Selon diverses informations relayées dans l’espace public, l’un des fournisseurs impliqués dans cette opération serait lié à des acteurs économiques réputés proches du pouvoir. Cette situation alimente les soupçons de favoritisme et relance le débat sur la transparence dans la gestion des fonds publics. Dans un pays confronté à de multiples défis sociaux, économiques et sécuritaires, la population attend légitimement des explications claires sur l’utilisation des ressources de l’État.
Pour Cély ÉMILE, cette affaire soulève des préoccupations plus larges sur la gouvernance publique durant la période de transition.
« Le véritable problème n’est pas seulement la distribution de ces kits, mais l’absence de transparence autour de nombreuses décisions publiques. Lorsque les citoyens ne disposent pas d’informations claires sur les dépenses engagées et les bénéficiaires des contrats, les soupçons deviennent inévitables. »

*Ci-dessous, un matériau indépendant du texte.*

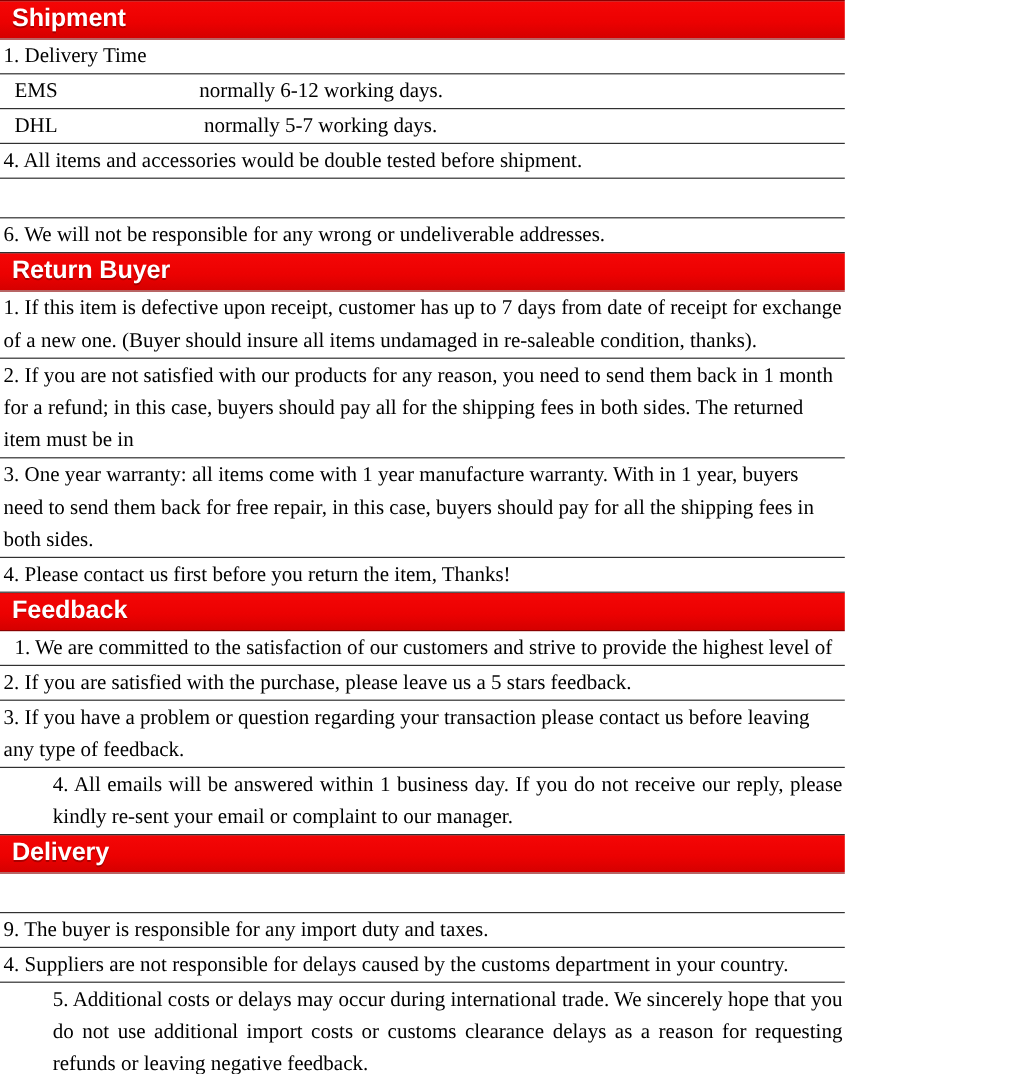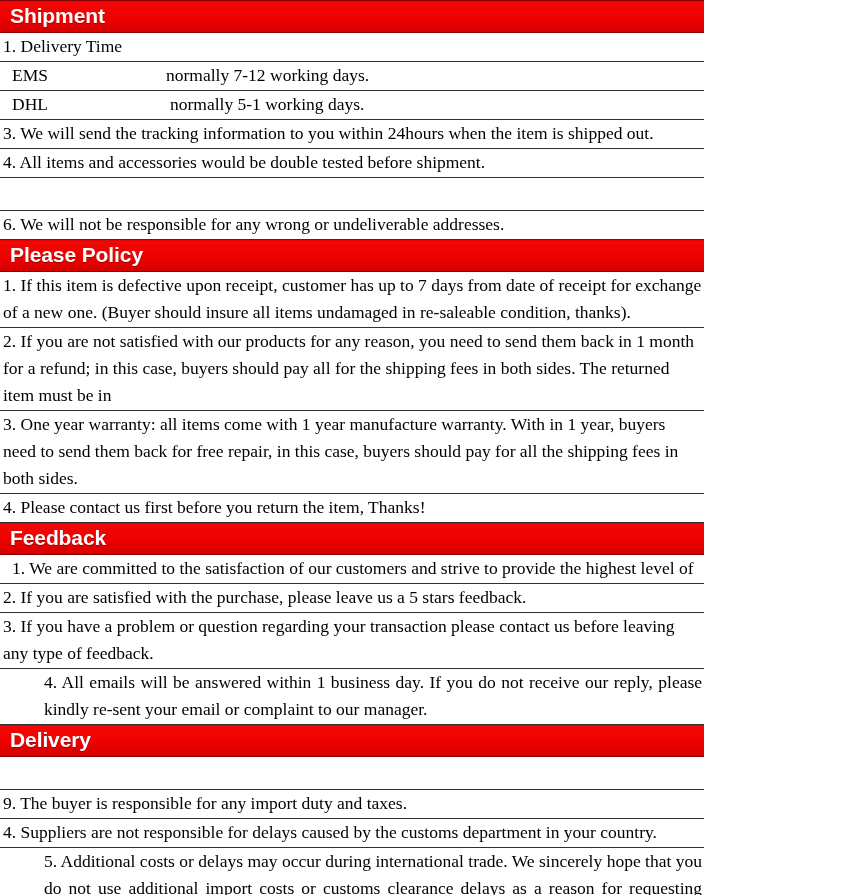"normally 7-12 working days." span { text: 7-12 -> 6-12 }
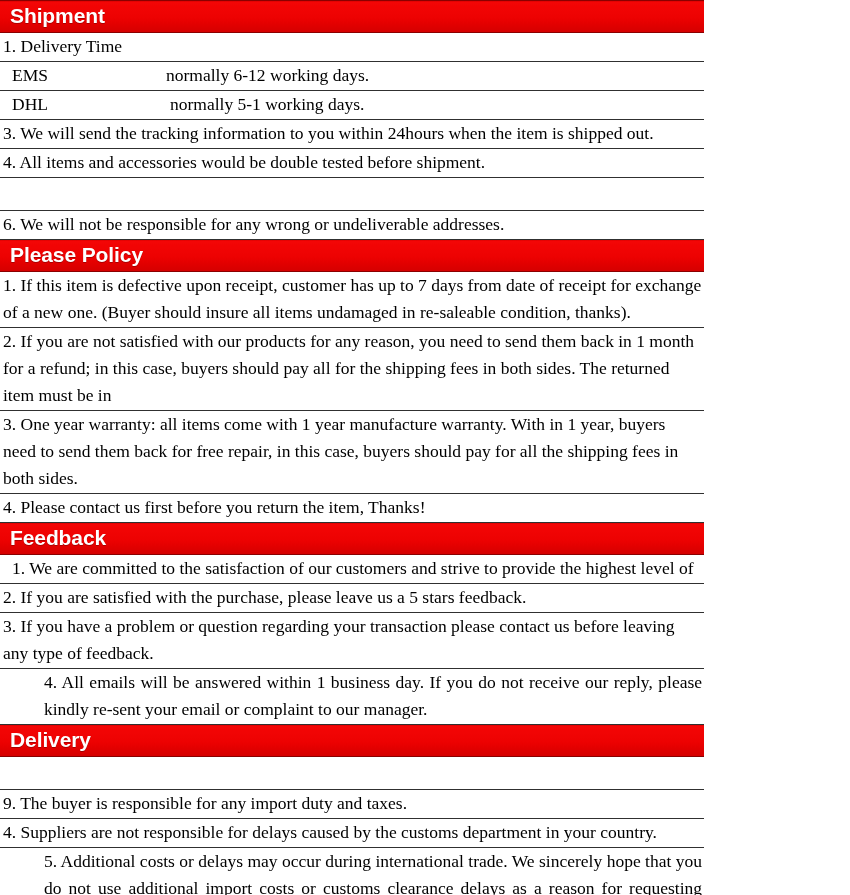"normally 5-1 working days." span { text: 5-1 -> 5-7 }
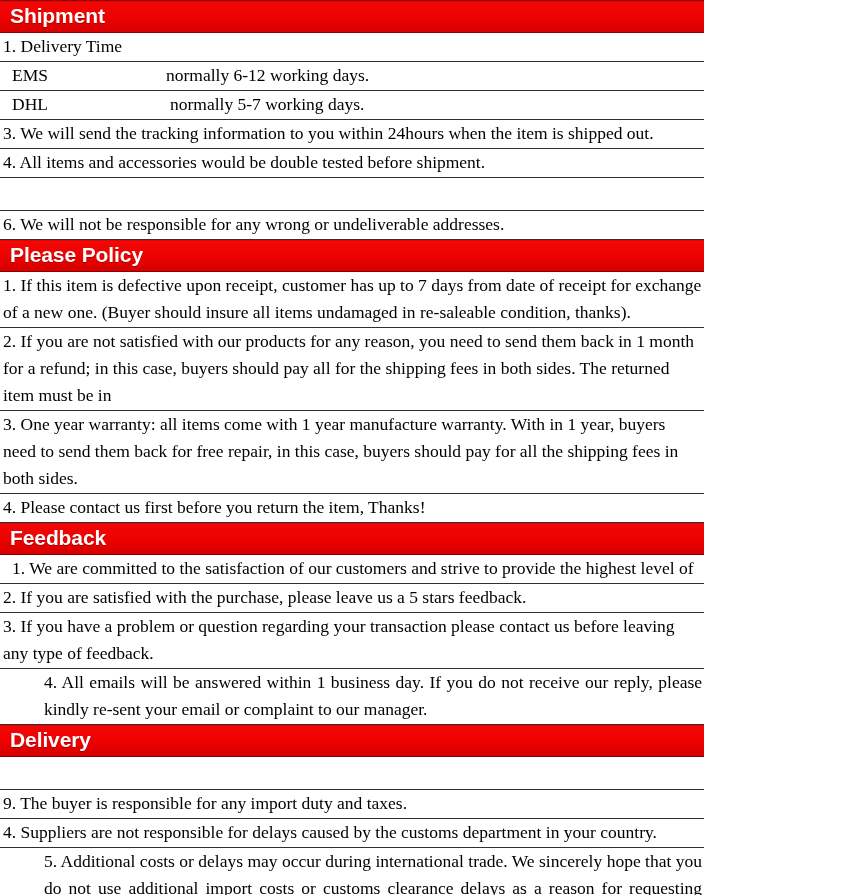"3. We will send the" tr.body-row { html: <tr> <td> <div>3. We will send the tracking information to you within 24hours when the item is shipped out.</div> </td> </tr> -> none }
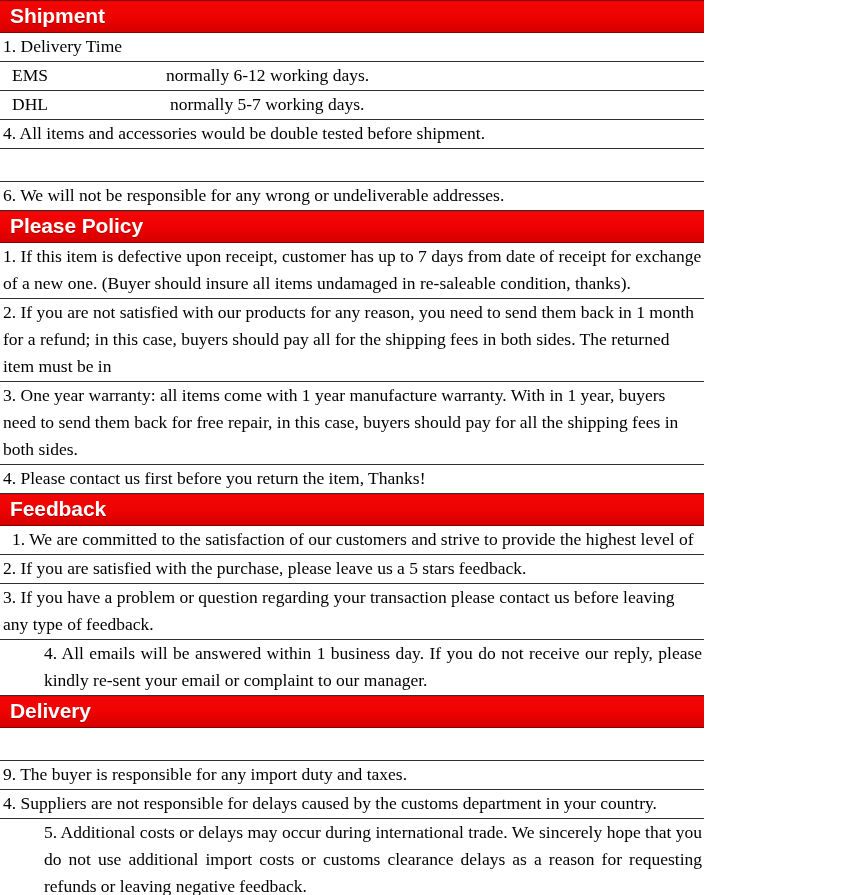"Please Policy" div.section-title { text: Please Policy -> Return Buyer }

Il estime également que plusieurs dossiers actuellement peu médiatisés pourraient avoir des conséquences importantes pour le pays dans les années à venir.
« J’ai la conviction que les générations futures découvriront l’ampleur réelle de certaines pratiques qui se développent aujourd’hui. Derrière plusieurs décisions administratives et financières, il semble exister une forme de corruption plus discrète, plus sophistiquée et parfois plus dangereuse que celle que nous dénoncions autrefois. Le pays risque malheureusement d’en payer le prix pendant longtemps. »
Face à ces préoccupations, plusieurs voix appellent les autorités à publier les contrats, les montants engagés ainsi que les procédures ayant conduit à l’attribution de ces marchés. Une telle démarche contribuerait à renforcer la confiance du public et à démontrer que les principes de transparence et de reddition de comptes demeurent au cœur de l’action publique.
ArchipelEcho continuera de suivre ce dossier et toutes les questions liées à la gouvernance, à la transparence et à la gestion des ressources publiques en Haïti.